**YOUR GOAL**
Count the lines below that hold "none". Give the number without comment.

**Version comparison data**
::::

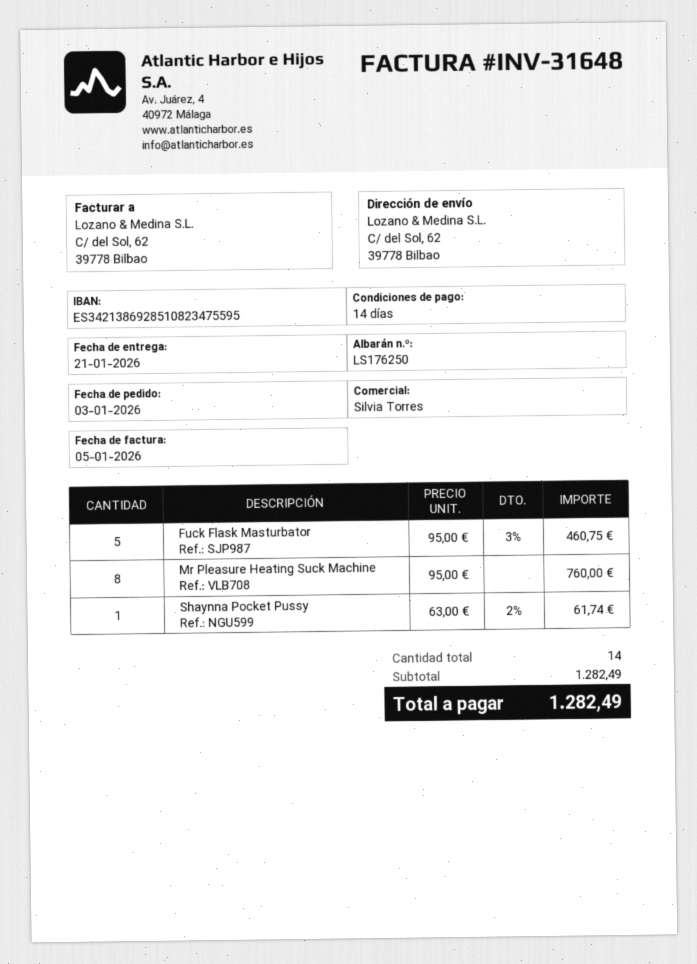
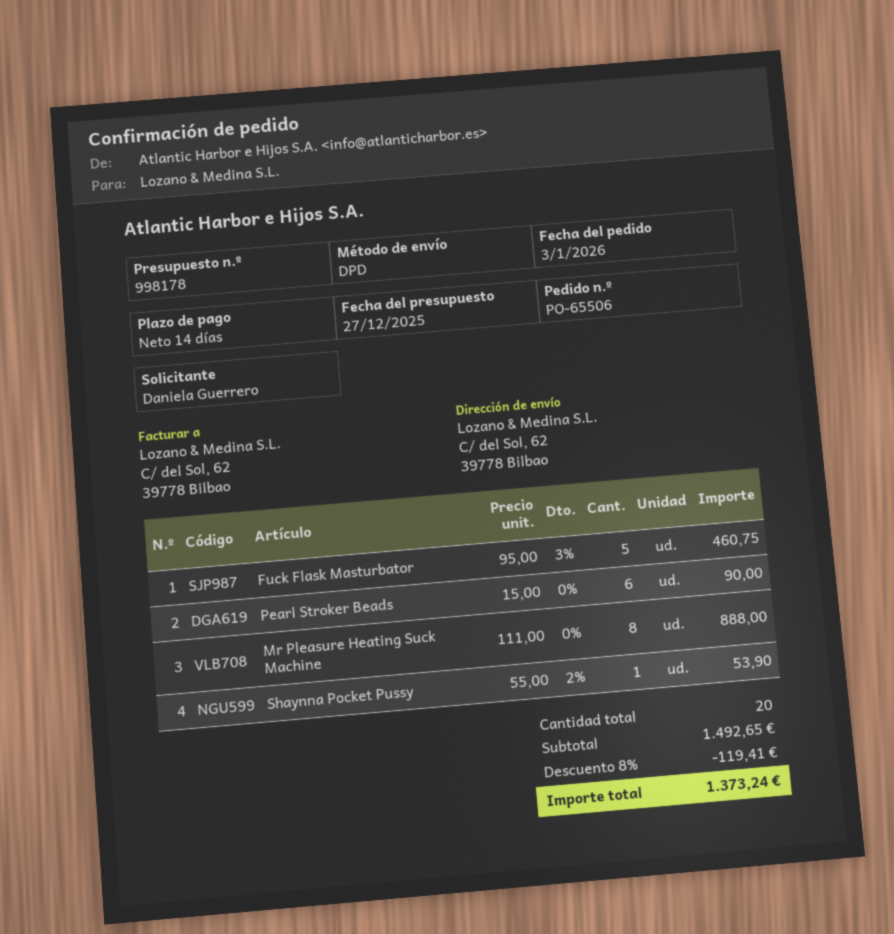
Mr Pleasure Heating Suck Machine: 8 x 95.00 = 760.00 -> 8 x 111.00 = 888.00
Shaynna Pocket Pussy: 1 x 63.00 - 2% = 61.74 -> 1 x 55.00 - 2% = 53.90
Pearl Stroker Beads: none -> 6 x 15.00 = 90.00
total quantity: 14 -> 20
subtotal: 1282.49 -> 1492.65
discount: none -> 8% = 119.41
total: 1282.49 -> 1373.24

::::

**SOLUTION TO THIS EXERCISE**
2